--- DATA SUPPLIED Enclosed Below ---
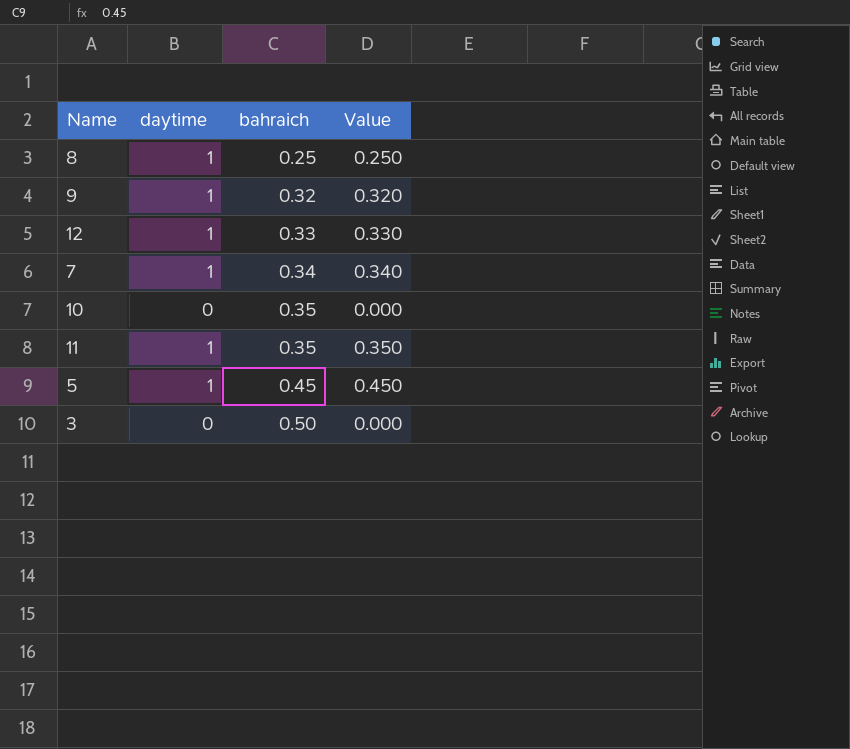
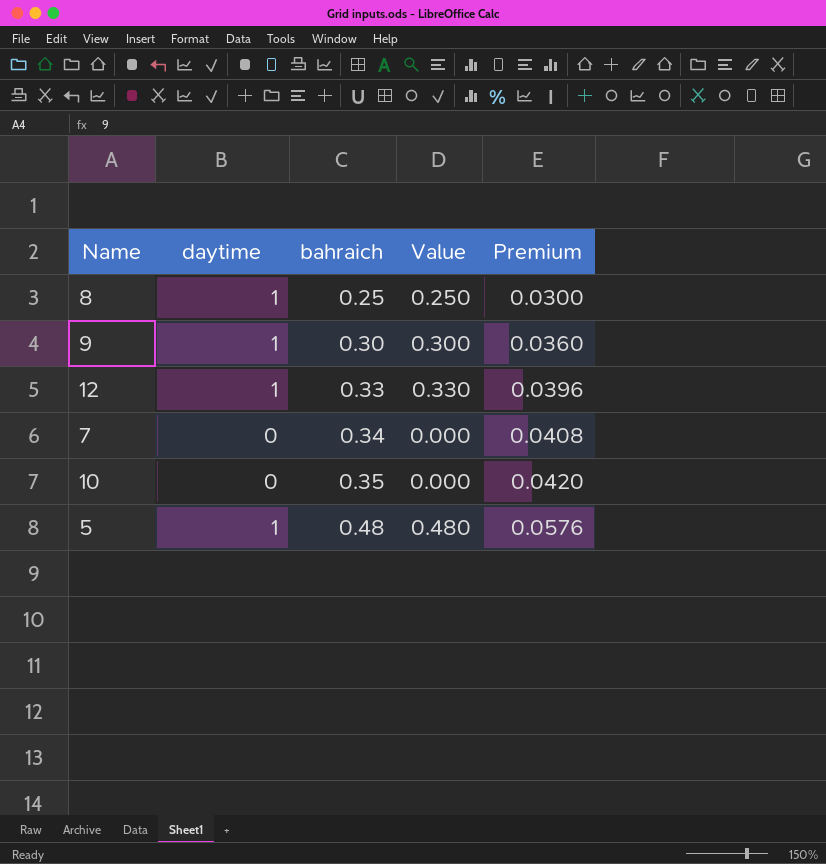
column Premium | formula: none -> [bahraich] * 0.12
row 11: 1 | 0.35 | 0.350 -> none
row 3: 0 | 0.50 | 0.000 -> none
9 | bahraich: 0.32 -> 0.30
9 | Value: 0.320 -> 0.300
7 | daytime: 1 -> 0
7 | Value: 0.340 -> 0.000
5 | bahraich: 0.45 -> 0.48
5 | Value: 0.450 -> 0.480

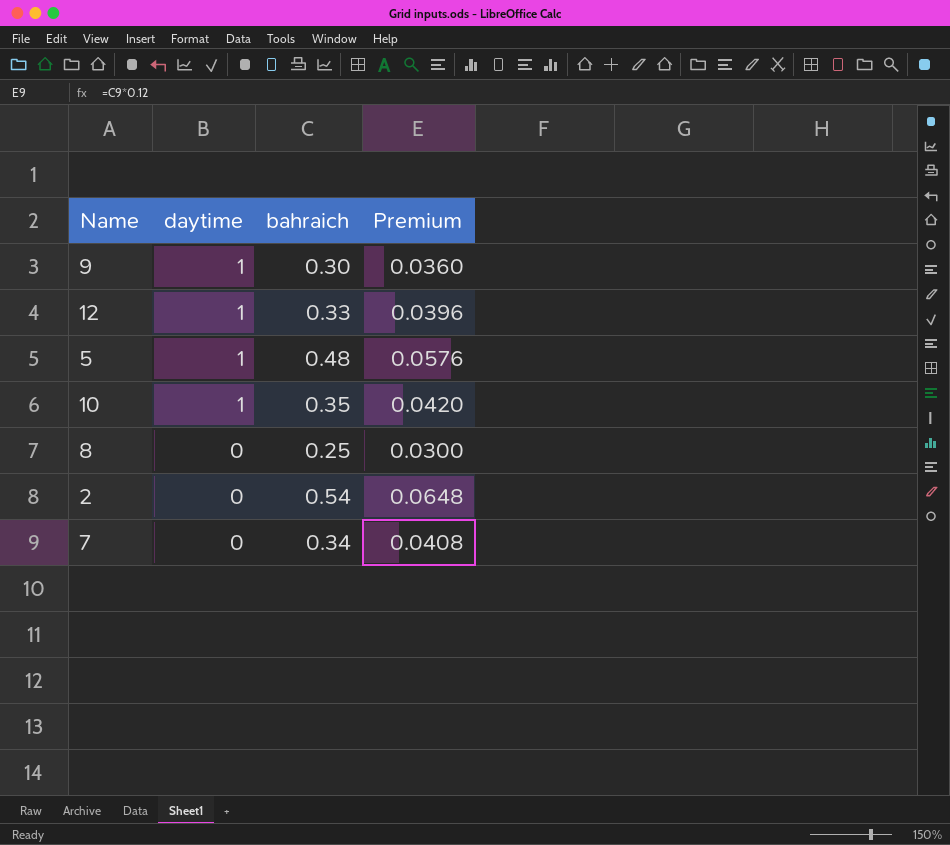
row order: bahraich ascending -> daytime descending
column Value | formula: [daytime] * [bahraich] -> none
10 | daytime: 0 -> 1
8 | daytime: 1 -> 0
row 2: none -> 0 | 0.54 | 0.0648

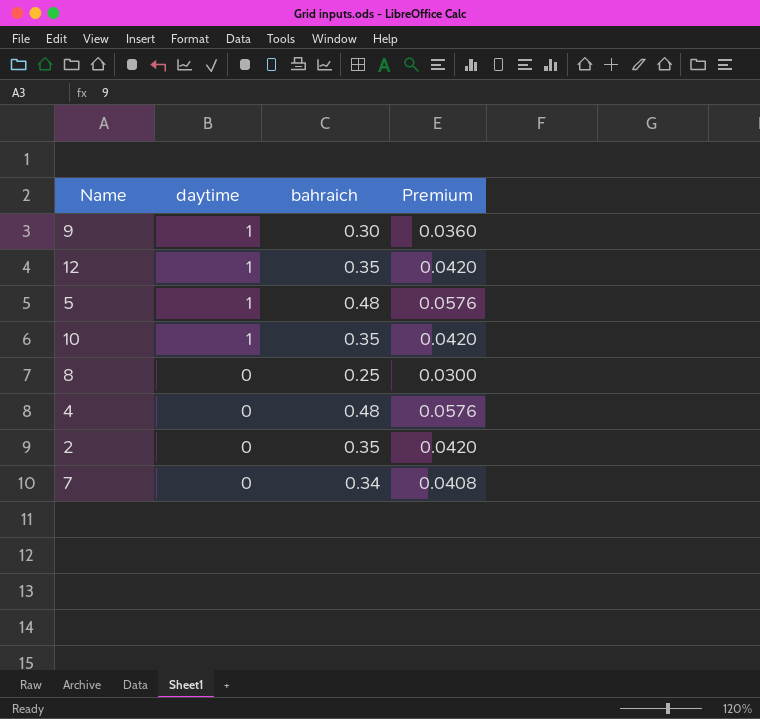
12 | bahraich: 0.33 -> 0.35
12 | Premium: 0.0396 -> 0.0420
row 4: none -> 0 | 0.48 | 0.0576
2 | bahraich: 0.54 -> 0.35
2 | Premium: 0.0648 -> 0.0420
--- End of Enclosed DATA SUPPLIED ---
--- DATA SUPPLIED Enclosed Below ---
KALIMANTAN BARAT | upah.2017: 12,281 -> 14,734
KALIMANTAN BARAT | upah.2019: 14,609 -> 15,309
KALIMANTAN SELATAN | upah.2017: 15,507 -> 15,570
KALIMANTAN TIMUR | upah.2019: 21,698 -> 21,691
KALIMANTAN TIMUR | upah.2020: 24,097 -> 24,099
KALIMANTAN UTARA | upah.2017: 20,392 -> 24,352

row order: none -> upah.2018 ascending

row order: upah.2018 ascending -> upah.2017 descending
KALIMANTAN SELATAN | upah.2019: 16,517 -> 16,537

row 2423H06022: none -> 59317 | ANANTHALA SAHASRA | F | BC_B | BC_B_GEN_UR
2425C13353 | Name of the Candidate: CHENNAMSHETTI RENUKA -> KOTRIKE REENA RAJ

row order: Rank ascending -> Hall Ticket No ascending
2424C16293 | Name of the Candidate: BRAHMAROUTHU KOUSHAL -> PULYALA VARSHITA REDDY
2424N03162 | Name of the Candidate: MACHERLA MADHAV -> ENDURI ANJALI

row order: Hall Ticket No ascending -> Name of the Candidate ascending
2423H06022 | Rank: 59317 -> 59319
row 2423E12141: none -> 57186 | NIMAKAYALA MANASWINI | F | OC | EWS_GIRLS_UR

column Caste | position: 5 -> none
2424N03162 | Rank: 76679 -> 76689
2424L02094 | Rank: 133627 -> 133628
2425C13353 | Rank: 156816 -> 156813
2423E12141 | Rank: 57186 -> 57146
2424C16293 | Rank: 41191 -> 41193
--- End of Enclosed DATA SUPPLIED ---
--- DATA SUPPLIED Enclosed Below ---
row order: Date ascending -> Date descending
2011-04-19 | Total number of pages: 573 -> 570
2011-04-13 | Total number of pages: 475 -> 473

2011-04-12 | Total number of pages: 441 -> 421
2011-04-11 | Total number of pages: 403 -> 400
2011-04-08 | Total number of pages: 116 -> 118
--- End of Enclosed DATA SUPPLIED ---
TASK REQUIREMENTS ▸
Search the material above for the word "descending", then copy each line that holds it.

WRITTEN ANSWER ▸
row order: bahraich ascending -> daytime descending
row order: upah.2018 ascending -> upah.2017 descending
row order: Date ascending -> Date descending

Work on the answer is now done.